Graduate workers, together with national leaders from four major unions and their allies, delivered letters on March 14 to the presidents of Yale, Columbia, Boston College, the University of Chicago, and Loyola of Chicago in joint demands that the administrators honor recent democratic majority votes in favor of unionization. In each case, university administrators have refused to bargain and instead attempted to put the issue in the hands of Donald Trump’s National Labor Relations Board—a move designed to take away their rights and the rights of tens of thousands of research assistants (RA) and teaching assistants (TA) other graduate workers across the U.S.

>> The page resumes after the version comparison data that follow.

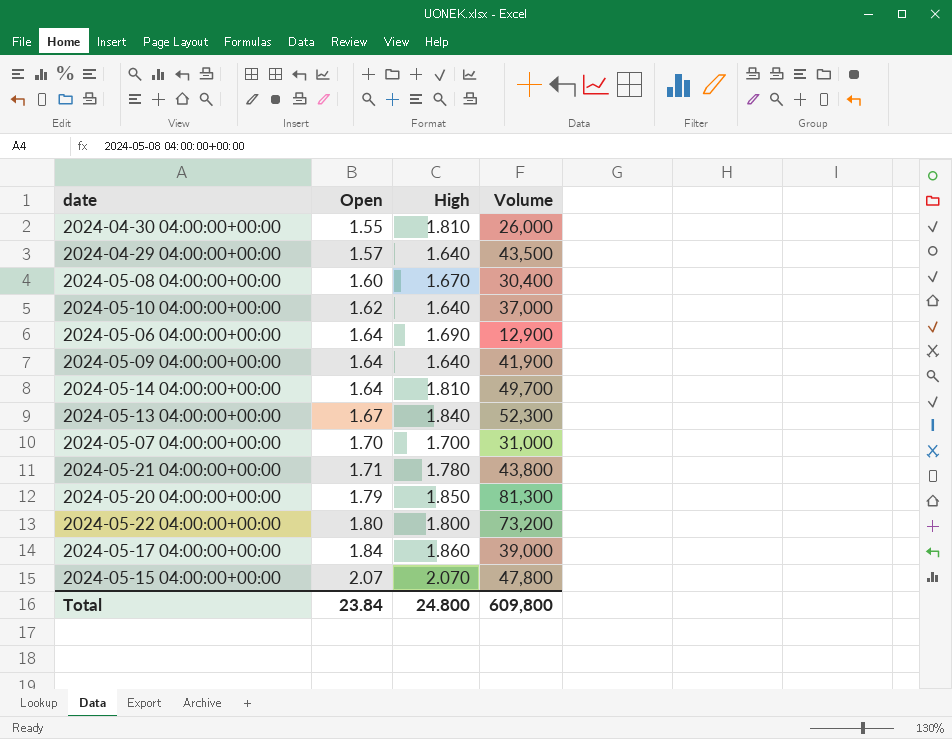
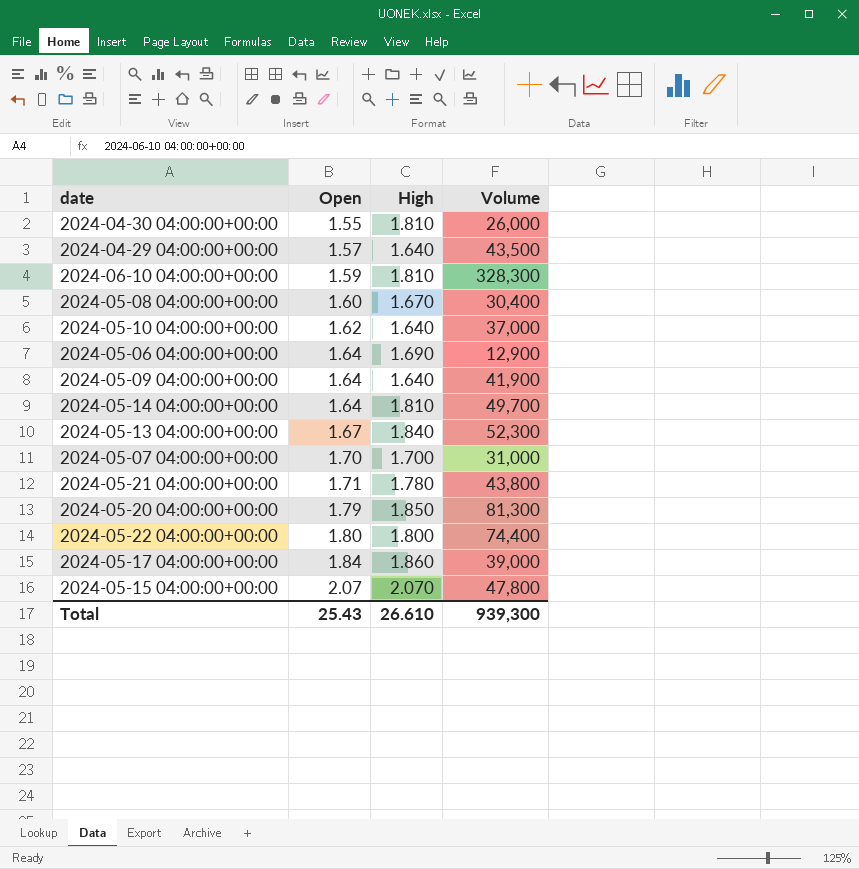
row 2024-06-10 04:00:00+00:00: none -> 1.59 | 1.810 | 328,300
2024-05-22 04:00:00+00:00 | Volume: 73,200 -> 74,400
Total | Open: 23.84 -> 25.43
Total | High: 24.800 -> 26.610
Total | Volume: 609,800 -> 939,300

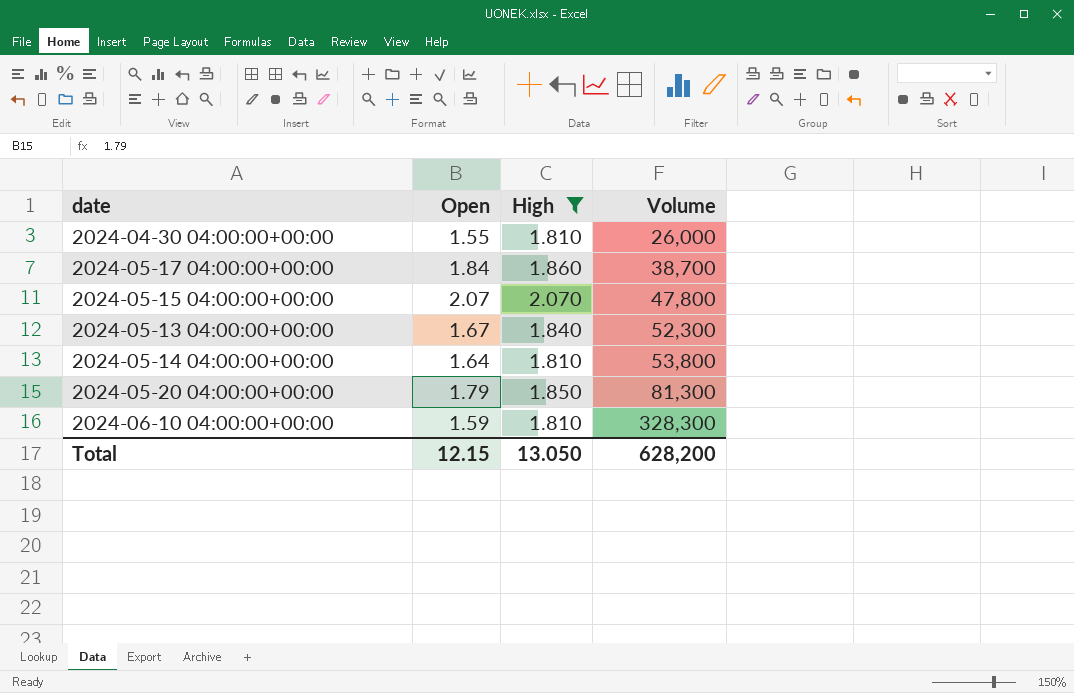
filter: none -> High >= 1.810
row order: Open ascending -> Volume ascending
2024-05-17 04:00:00+00:00 | Volume: 39,000 -> 38,700
2024-05-14 04:00:00+00:00 | Volume: 49,700 -> 53,800
Total | Open: 25.43 -> 12.15
Total | High: 26.610 -> 13.050
Total | Volume: 939,300 -> 628,200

“A majority of RAs and TAs voted yes for our union but, rather than respect that clear choice, our administration attempted to get the Trump Board to take away our rights,” said Yaniv Ron-El, a graduate worker at the University of Chicago, where workers voted in October by an overwhelming 69 percent in favor of unionization as part of the American Federation of Teachers (AFT). “We have prevented our university from revoking our legal rights at the labor board, and today we declare that we will stand together with tens of thousands of our colleagues and our national unions until all private universities respect our democratic right to unionize.”

In 2016, graduate workers at Columbia University became the first in the nation to win the right to unionize through a landmark National Labor Relations Board (NLRB) decision that ruled graduate workers can be considered university employees. Though the workers voted by an overwhelming 72 percent in favor of unionization in December 2016, the administration recently announced it will refuse to bargain.

“Over the last year and a half, since the historic Columbia decision, a groundswell of graduate workers have organized to demand change,” said UAW President Dennis Williams. “In elections involving 18,000 eligible voters at 13 different private universities and colleges, graduate workers chose unionization by a nearly 60 percent margin overall. Our unions have supported these workers since the 1990s and will continue to do so as long as it takes, until administrators stop trying to hide behind anti-worker labor boards and instead acknowledge the voice of these workers who are so critical to the quality of our universities.”

Building on the unions’ recent withdrawal of NLRB cases at the three universities, today’s action signals a new phase in the ever-growing graduate worker movement that will now focus on winning union recognition outside the NLRB process. Tens of thousands of graduate workers across the country have unionized, and thousands more are currently organizing. By working together and offering national, coordinated assistance, the coalition of unions will be better able to support them and encourage their employers to bargain.